Exercise requirements →
Copy out each line of the material in which the word "后续相同请求将直接从内存返回" can be found.

Material supplied →
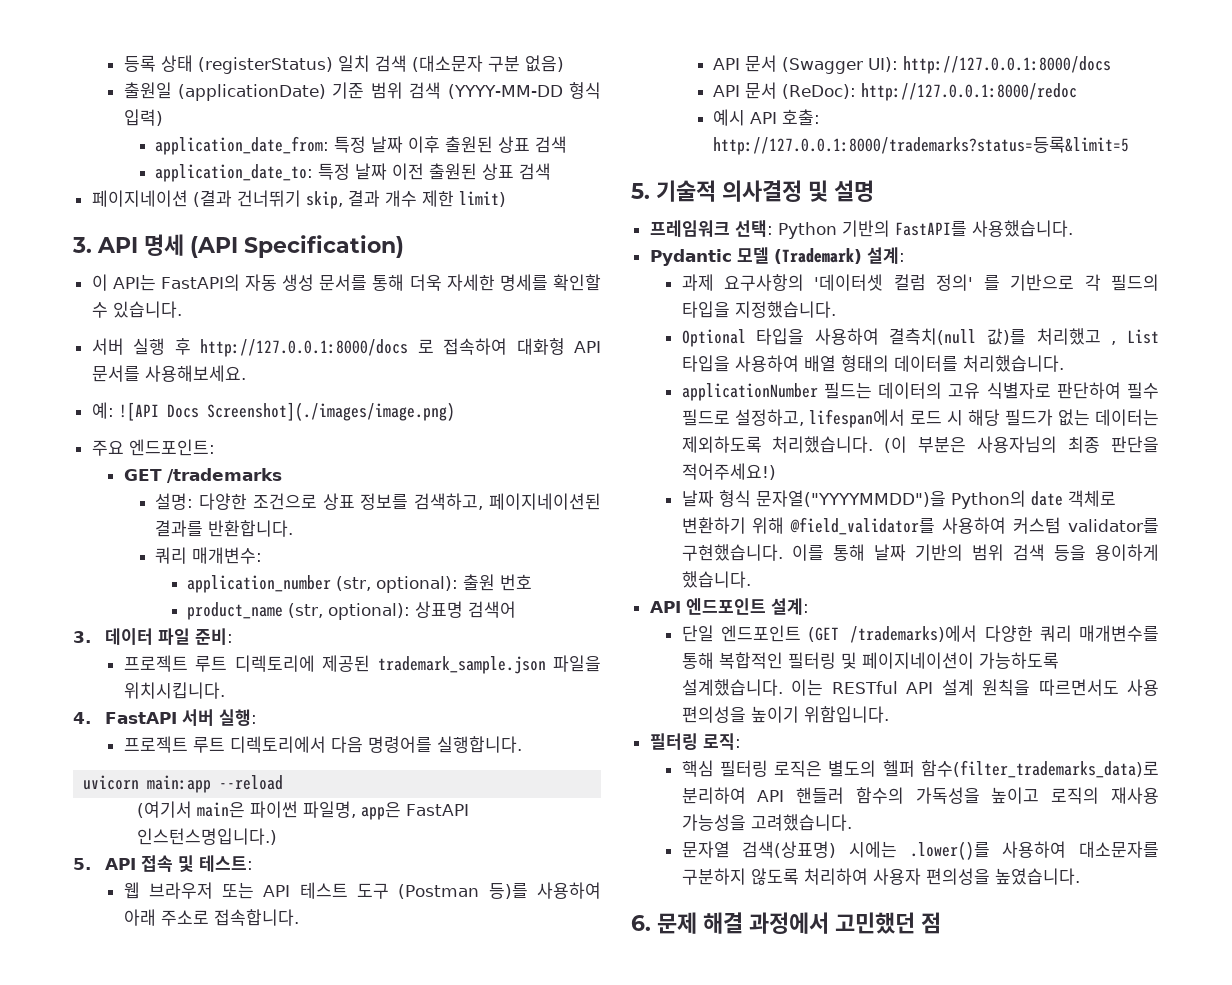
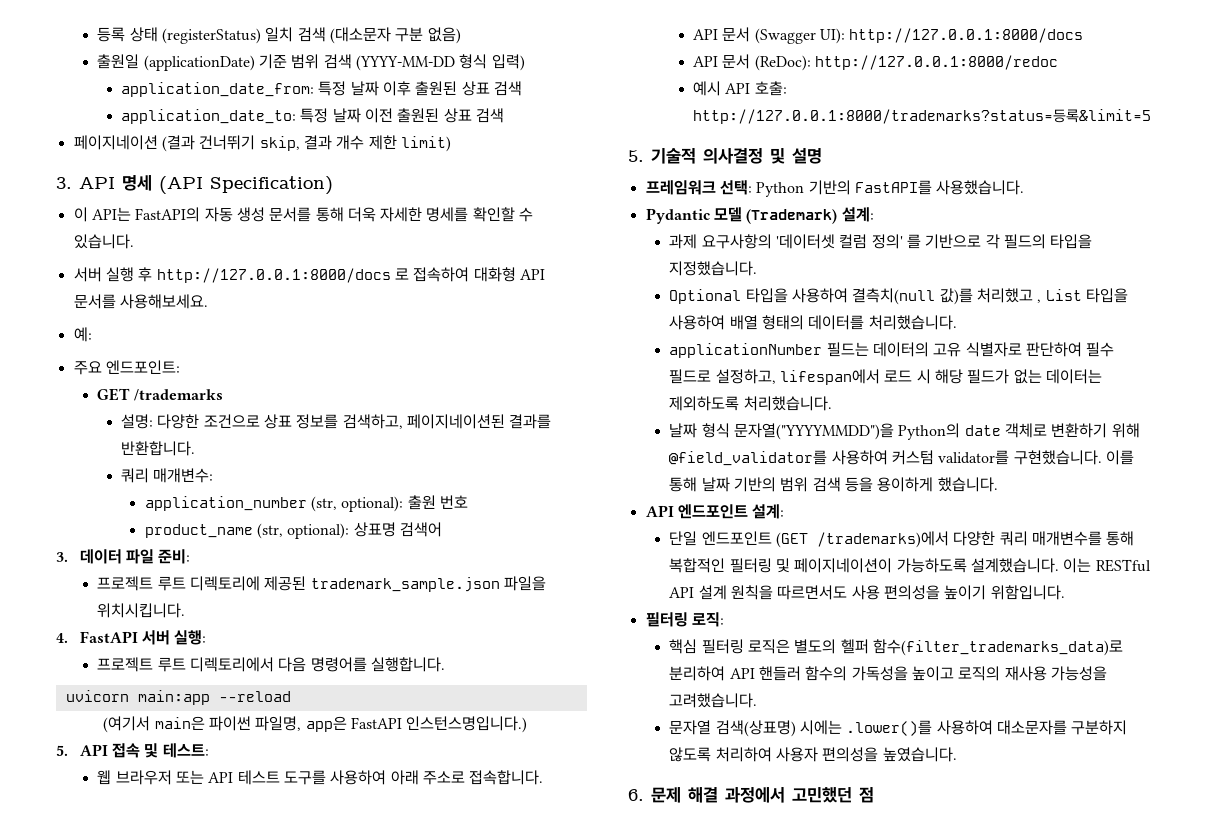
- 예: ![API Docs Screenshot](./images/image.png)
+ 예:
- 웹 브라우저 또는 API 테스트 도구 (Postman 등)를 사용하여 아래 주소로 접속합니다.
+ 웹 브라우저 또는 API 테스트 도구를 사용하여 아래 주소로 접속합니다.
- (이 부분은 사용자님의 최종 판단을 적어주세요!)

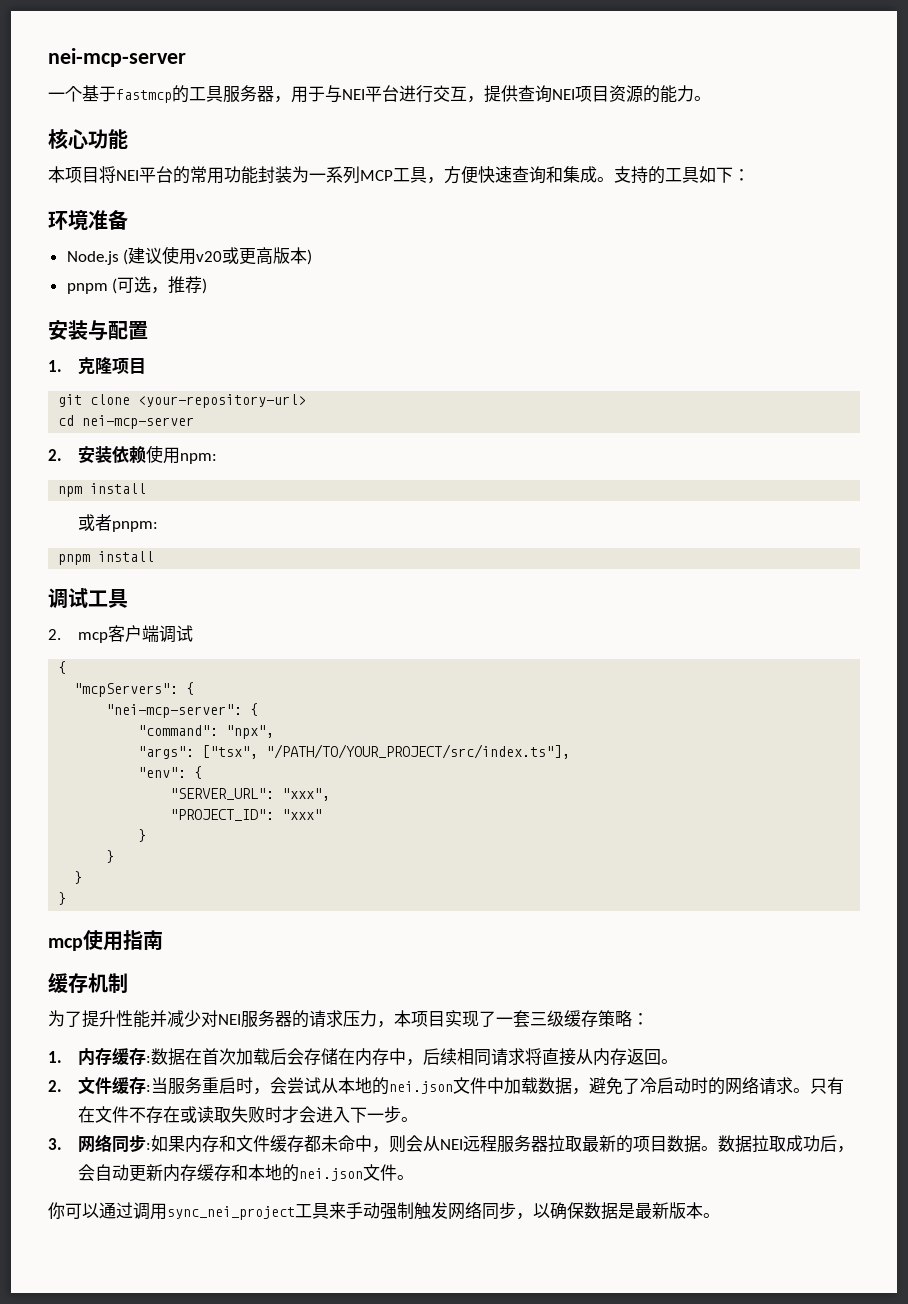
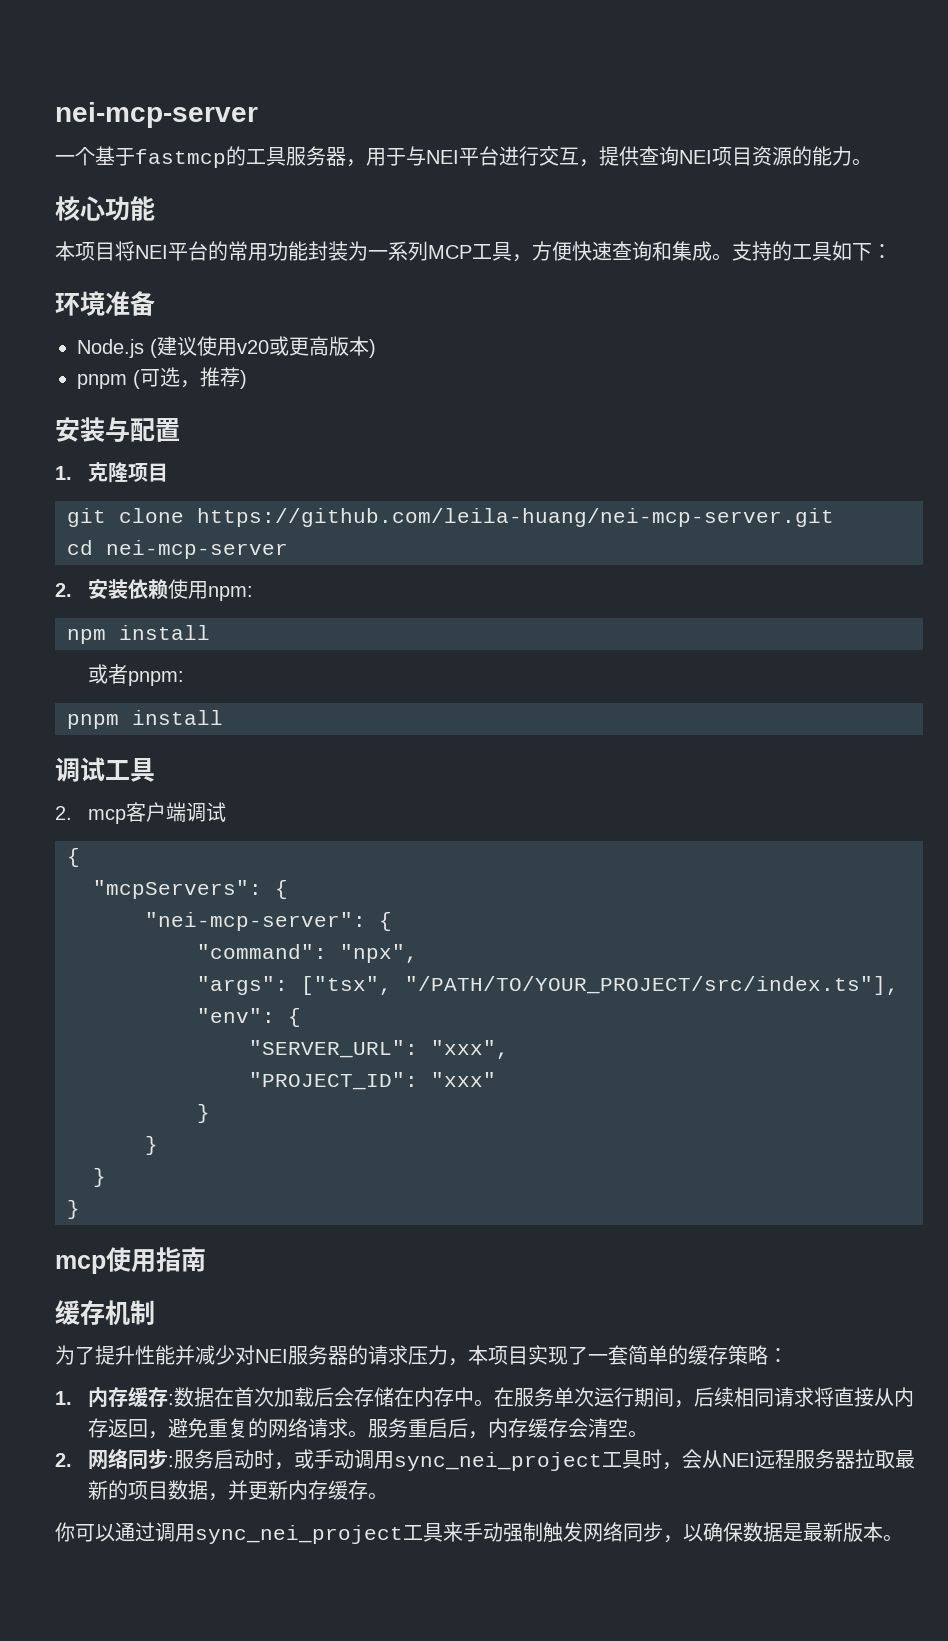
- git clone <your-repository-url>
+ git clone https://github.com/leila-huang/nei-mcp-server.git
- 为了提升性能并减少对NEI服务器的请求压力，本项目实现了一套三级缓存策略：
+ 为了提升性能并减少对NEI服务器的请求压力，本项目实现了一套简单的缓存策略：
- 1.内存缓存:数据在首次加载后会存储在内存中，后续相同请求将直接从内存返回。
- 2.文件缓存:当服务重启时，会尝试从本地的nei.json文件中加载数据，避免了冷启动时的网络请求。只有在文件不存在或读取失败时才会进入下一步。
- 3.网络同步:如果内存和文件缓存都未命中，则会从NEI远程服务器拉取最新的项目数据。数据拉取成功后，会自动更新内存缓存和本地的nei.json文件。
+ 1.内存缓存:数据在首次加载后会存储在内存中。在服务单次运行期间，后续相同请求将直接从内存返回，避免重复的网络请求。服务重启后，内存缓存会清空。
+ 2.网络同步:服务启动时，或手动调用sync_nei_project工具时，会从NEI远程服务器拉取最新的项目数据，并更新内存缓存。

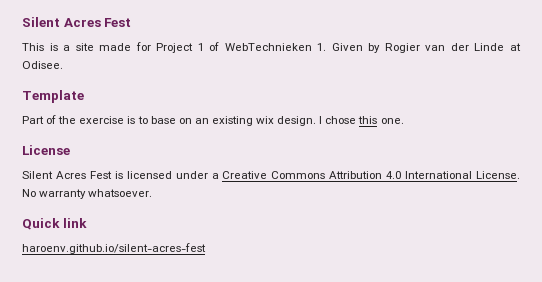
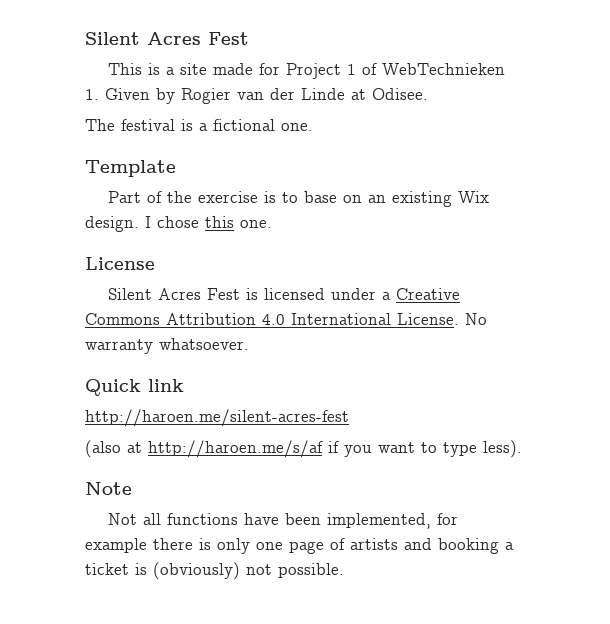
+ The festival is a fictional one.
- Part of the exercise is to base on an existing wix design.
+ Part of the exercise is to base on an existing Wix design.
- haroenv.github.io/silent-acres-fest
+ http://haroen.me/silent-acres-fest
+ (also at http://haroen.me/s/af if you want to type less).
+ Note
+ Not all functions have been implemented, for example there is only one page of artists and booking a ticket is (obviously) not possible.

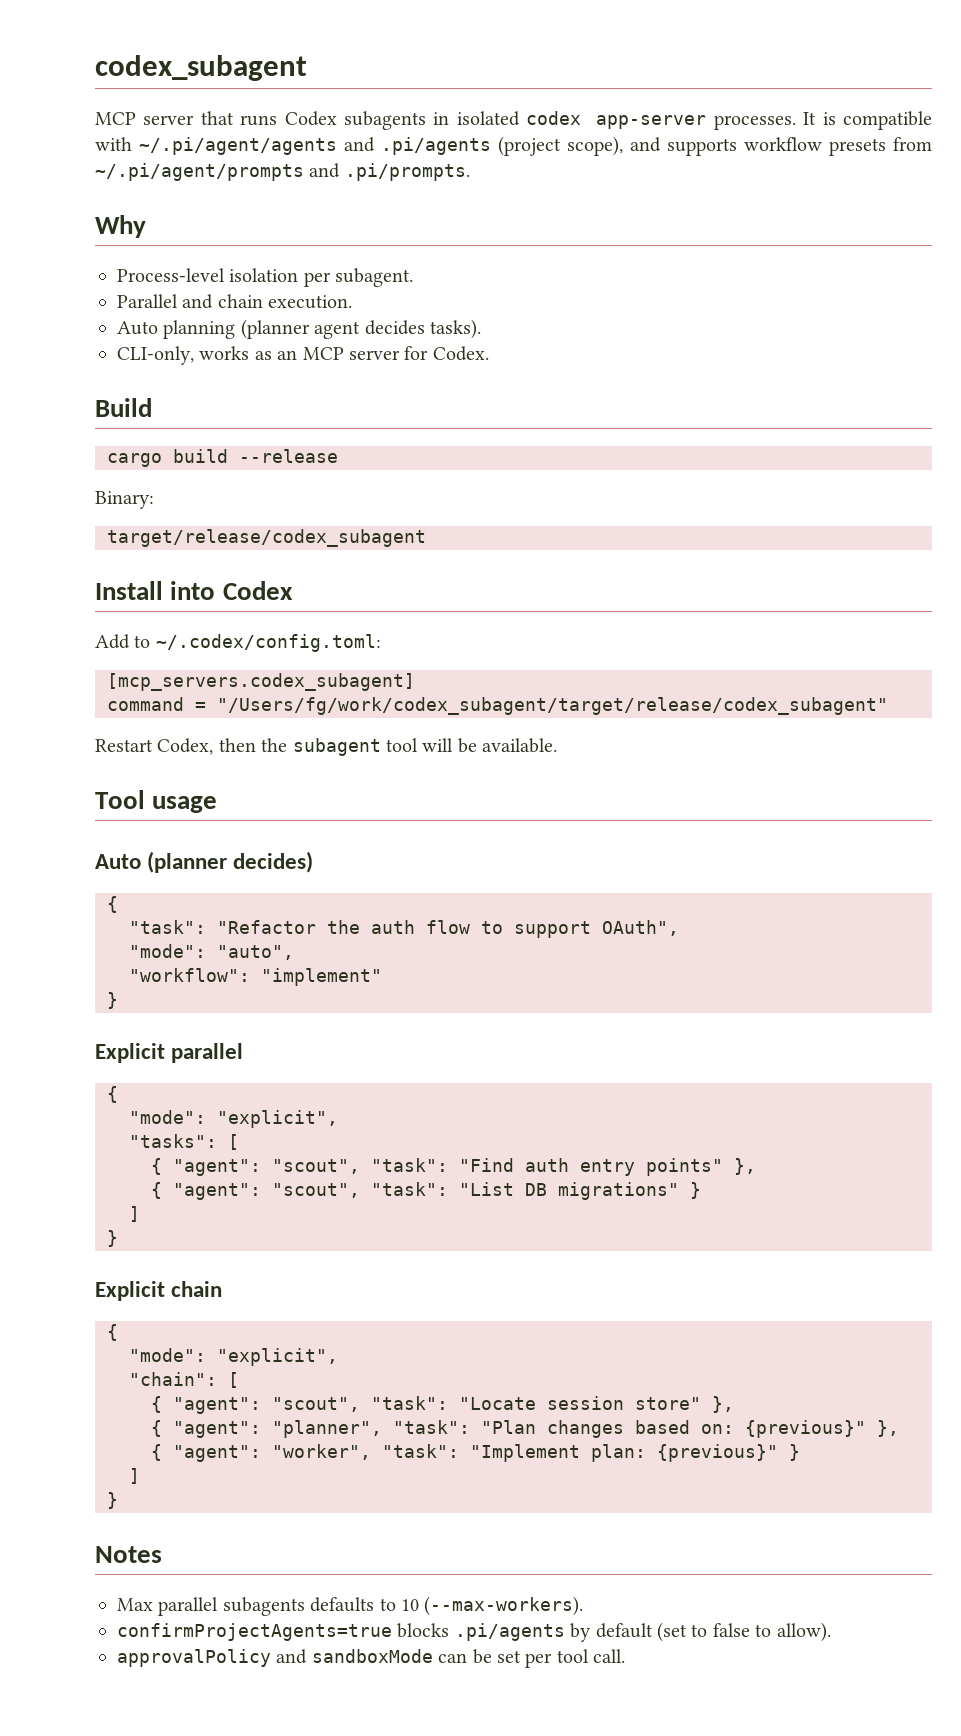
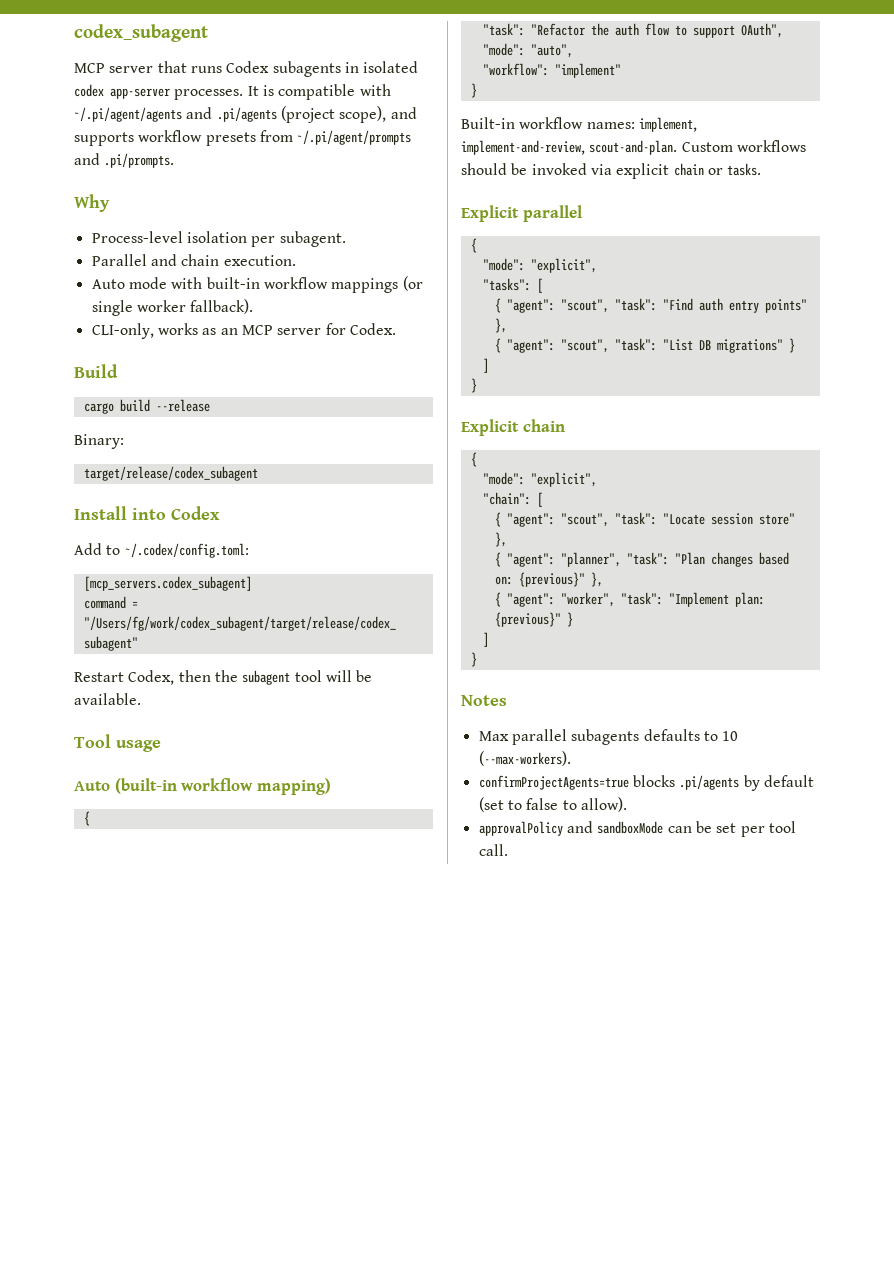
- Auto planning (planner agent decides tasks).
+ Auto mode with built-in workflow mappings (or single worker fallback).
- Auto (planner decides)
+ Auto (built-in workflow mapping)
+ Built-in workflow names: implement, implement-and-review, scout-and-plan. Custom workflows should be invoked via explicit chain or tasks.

Solution for this task →
- 1.内存缓存:数据在首次加载后会存储在内存中，后续相同请求将直接从内存返回。
+ 1.内存缓存:数据在首次加载后会存储在内存中。在服务单次运行期间，后续相同请求将直接从内存返回，避免重复的网络请求。服务重启后，内存缓存会清空。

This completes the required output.